B - Team Gym - 102801B ( 网络流问题)
2023-12-14 22:04:49
?题目链接
先占个坑,有空写一下思路?
#include <bits/stdc++.h>
using namespace std;
#define pi acos(-1)
#define xx first
#define yy second
#define endl "\n"
#define lowbit(x) x & (-x)
#define int long long
#define ull unsigned long long
#define pb push_back
typedef pair<int, int> PII;
typedef pair<double, double> PDD;
#define LF(x) fixed << setprecision(x)
#define max(a, b) (((a) > (b)) ? (a) : (b))
#define min(a, b) (((a) < (b)) ? (a) : (b))

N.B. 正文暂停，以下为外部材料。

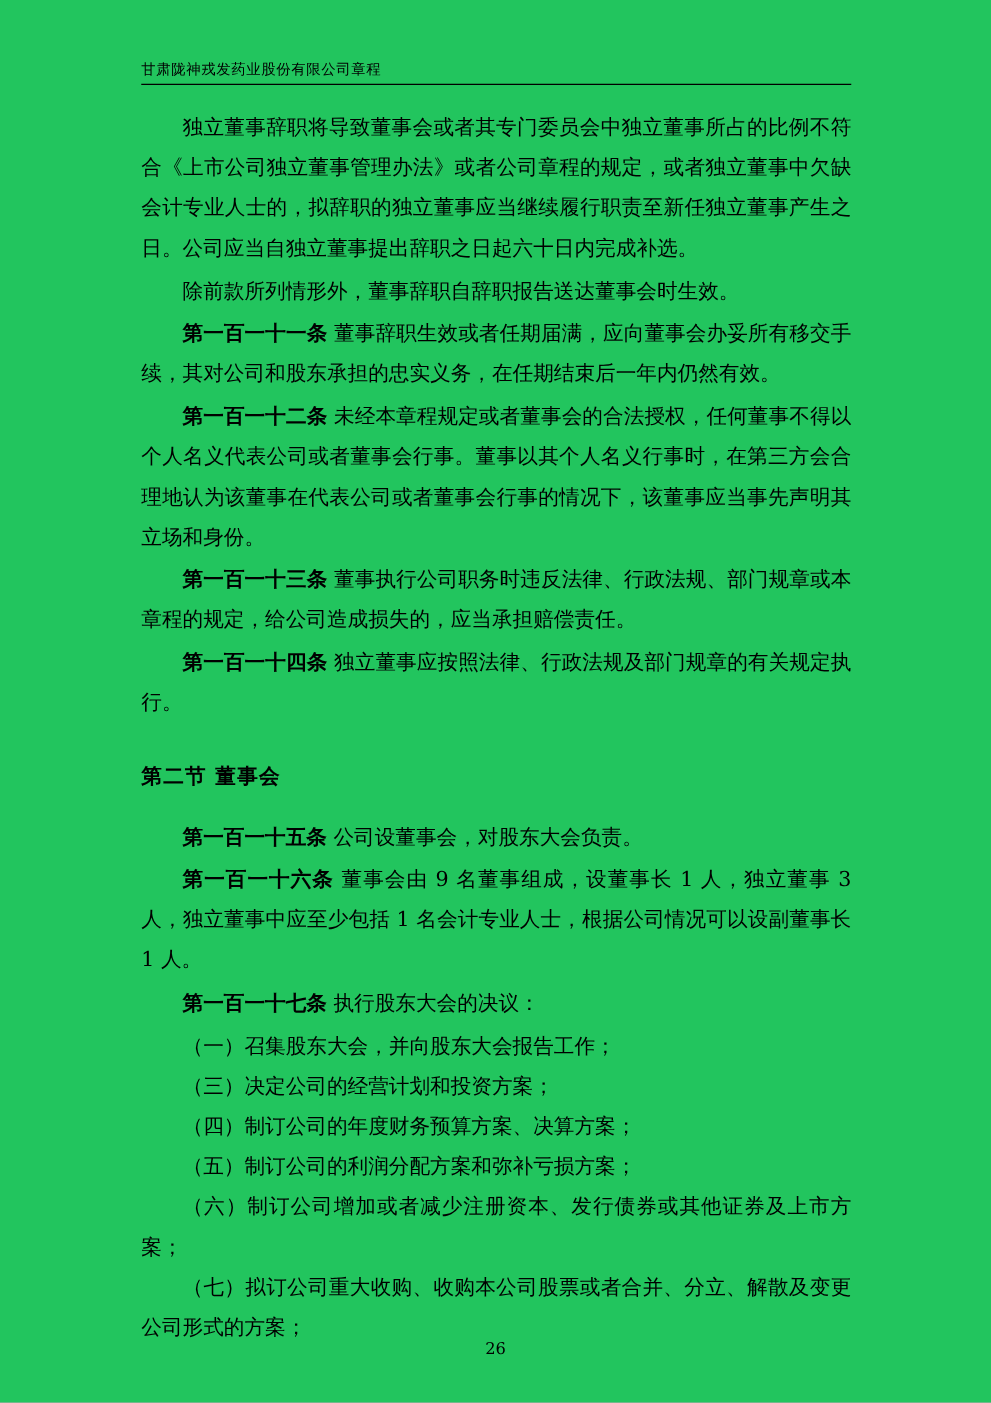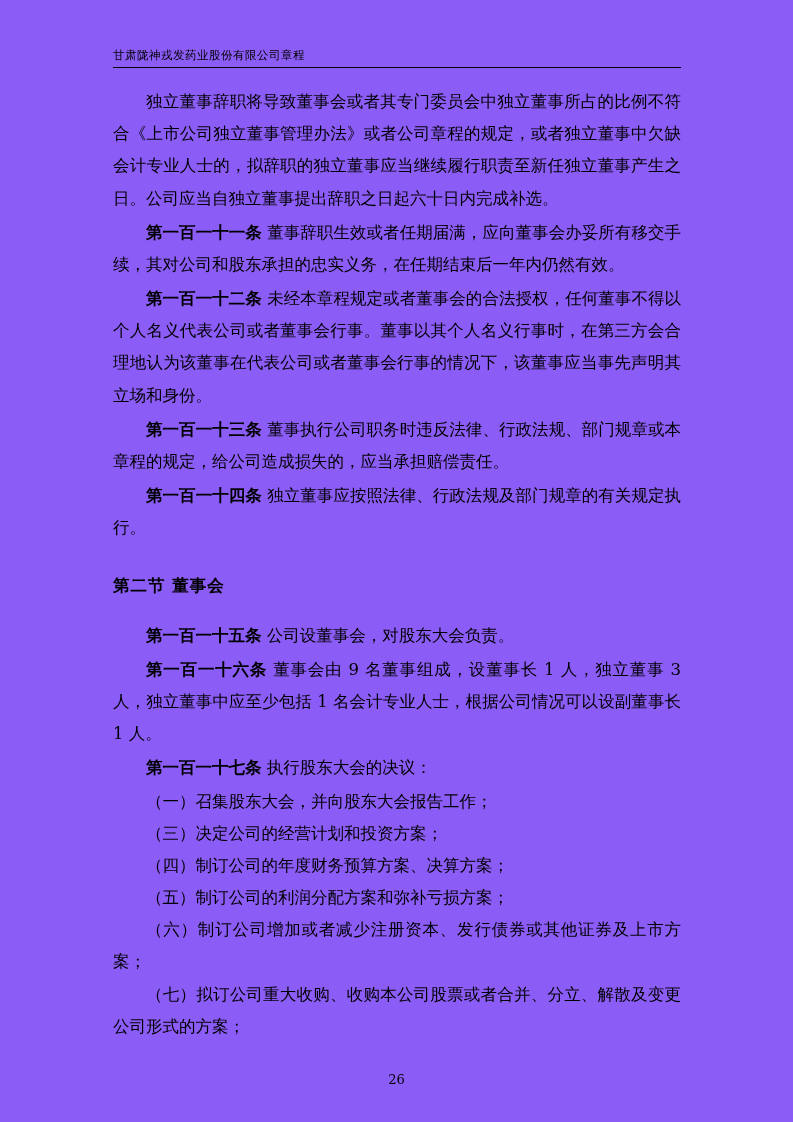--- a/index.html
+++ b/index.html
@@ -10,7 +10,7 @@
   .page {
     width: 793px;
     height: 1122px;
-    background: #8b5cf6;
+    background: #22c55e;
     position: relative;
     margin: 0 auto;
     box-sizing: border-box;

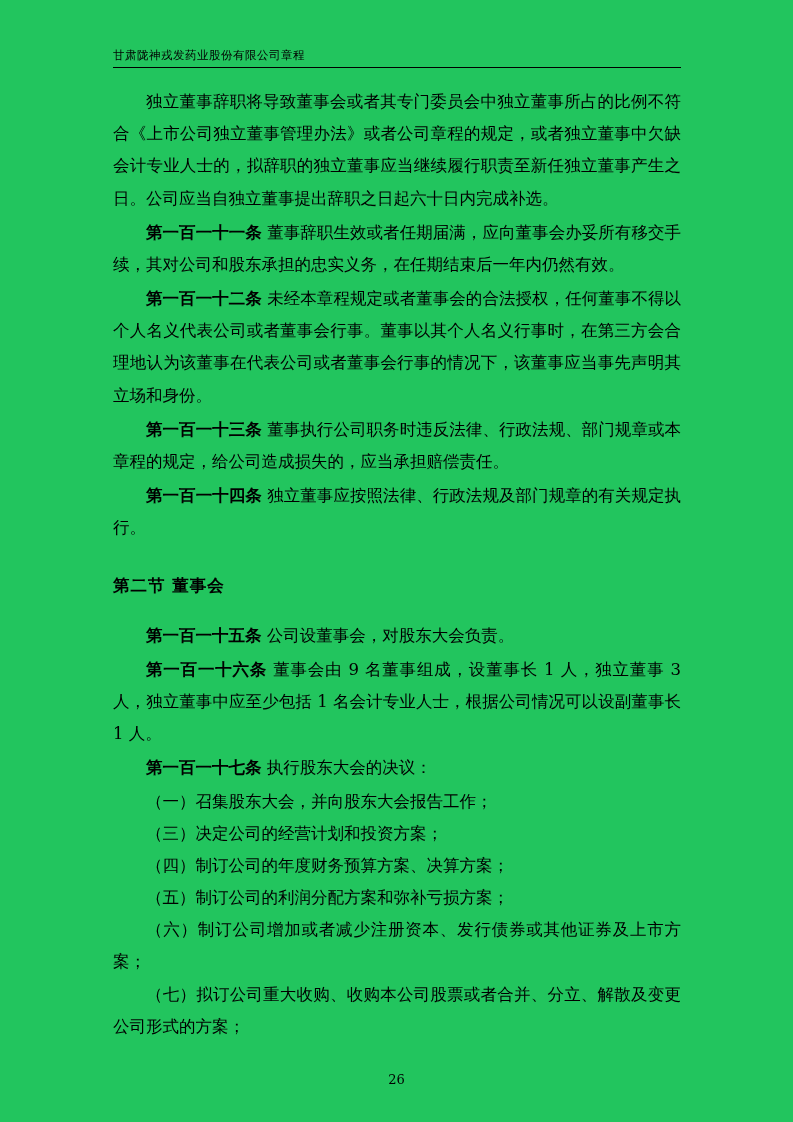--- a/index.html
+++ b/index.html
@@ -85,6 +85,7 @@
 
     <p class="para"><span>独立董事辞职将导致董事会或者其专门委员会中独立董事所占的比例不符合《上市公司独立董事管理办法》或者公司章程的规定，或者独立董事中欠缺会计专业人士的，拟辞职的独立董事应当继续履行职责至新任独立董事产生之日。公司应当自独立董事提出辞职之日起六十日内完成补选。</span></p>
 
+    <p class="para"><span>除前款所列情形外，董事辞职自辞职报告送达董事会时生效。</span></p>
 
     <p class="para"><span class="bold">第一百一十一条</span> <span>董事辞职生效或者任期届满，应向董事会办妥所有移交手续，其对公司和股东承担的忠实义务，在任期结束后一年内仍然有效。</span></p>
 

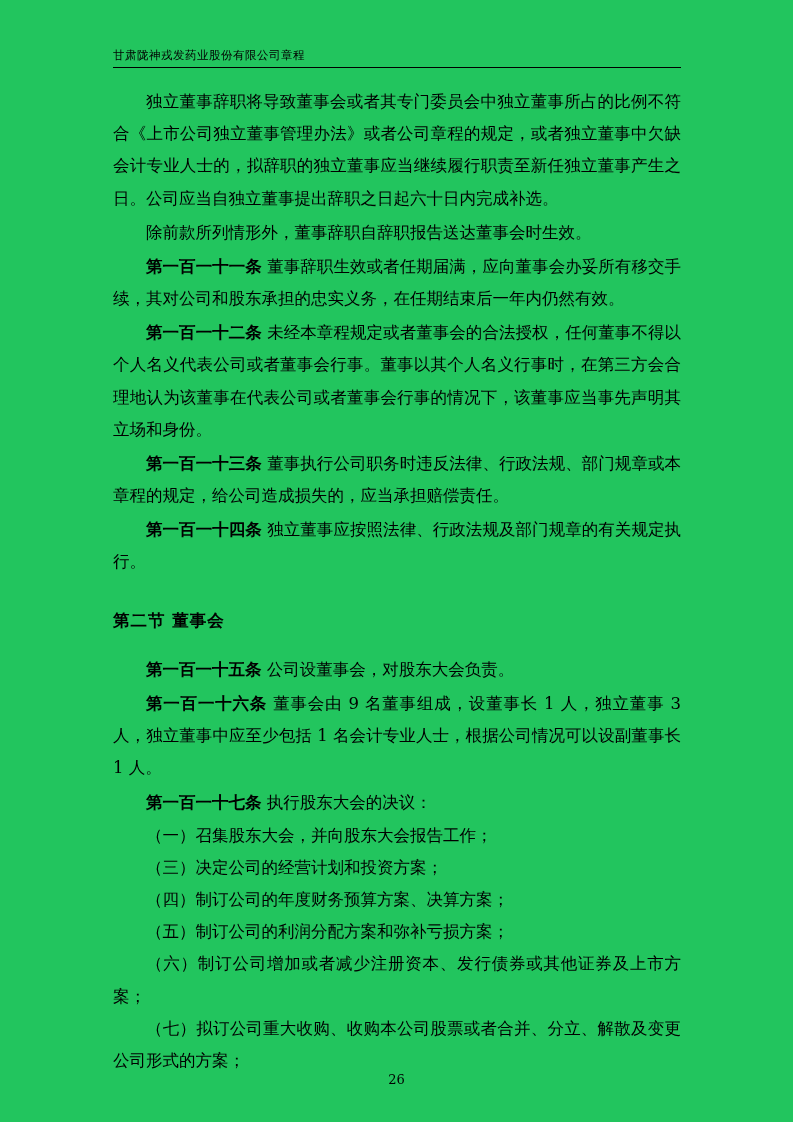--- a/index.html
+++ b/index.html
@@ -62,7 +62,6 @@
     text-align: justify;
     text-justify: inter-ideograph;
     text-indent: 2em;
-    font-family: Liberation Mono, monospace;
   }
   .page-number {
     position: absolute;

#define Yshanqian ios::sync_with_stdio(false), cin.tie(0), cout.tie(0);
const int N = 2e5 + 10, inf = 0x3f3f3f3f, mod = 1e9 + 7, P = 13331;
const double eps = 1e-8;
int n, m, M;
int s, ss, t;
int mincost, maxflow;
int a[N], b[N], c[N];
int h[N], e[N], ne[N], cap[N], cost[N], idx;
int dis[N], cur[N], vis[N];
void add(int a, int b, int c, int d)
{
e[idx] = b, ne[idx] = h[a], cap[idx] = c, cost[idx] = d, h[a] = idx++;
e[idx] = a, ne[idx] = h[b], cap[idx] = 0, cost[idx] = -d, h[b] = idx++;
}
int bfs(int s, int t)
{
queue<int> q;
for (int i = 0; i <= t; i++)
dis[i] = inf, vis[i] = 0;
dis[s] = 0, vis[s] = 1;
q.push(s);
while (q.size())
{
int u = q.front();
q.pop();
vis[u] = 0;
for (int i = h[u]; ~i; i = ne[i])
{
int w = cap[i], cot = cost[i];
int v = e[i];
if (w && dis[v] > dis[u] + cot)
{
dis[v] = dis[u] + cot;
if (!vis[v])
{
q.push(v);
vis[v] = 1;
}
}
}
}
return dis[t] != inf;
}
int dfs(int u, int t, int flow)
{
if (u == t)
return flow;
int ret = 0;
vis[u] = 1;
for (int i = cur[u]; ~i && ret < flow; i = ne[i])
{
cur[u] = i;
int v = e[i];
if (!vis[v] && dis[v] == dis[u] + cost[i] && cap[i])
{
int tt = dfs(v, t, min(cap[i], flow - ret));
if (tt)
{
ret += tt;
cap[i] -= tt;
cap[i ^ 1] += tt;
mincost += tt * cost[i];
}
}
}
vis[u] = 0;
return ret;
}
void dinic(int s, int t)
{
int sp = s, tp = t;
while (bfs(sp, tp))
{
for (int i = 0; i <= t; ++i)
cur[i] = h[i];
int x;
while (x = dfs(sp, tp, inf))
maxflow += x;
}
}
void solve()
{
memset(h, -1, sizeof h);
idx = 0;
mincost = 0;
maxflow = 0;
cin >> n >> m >> M;
for (int i = 1; i <= n; ++i)
cin >> a[i];
for (int i = 1; i <= n; ++i)
cin >> b[i];
for (int i = 1; i <= n; ++i)
cin >> c[i];
s = 4 * n + 1, ss = s + 1, t = ss + 1;
auto cal = [](int x, int y)
{
return (x + y) * (x ^ y) % M;
};
add(ss, s, m, 0);
for (int i = 1; i <= n; ++i)
{
add(s, i, 1, 0);
add(3 * n + i, t, 1, 0);
add(n + i, 2 * n + i, 1, 0);//点有容量就把它拆成入点与出点,入点向出点连一条边限制这个点的容量。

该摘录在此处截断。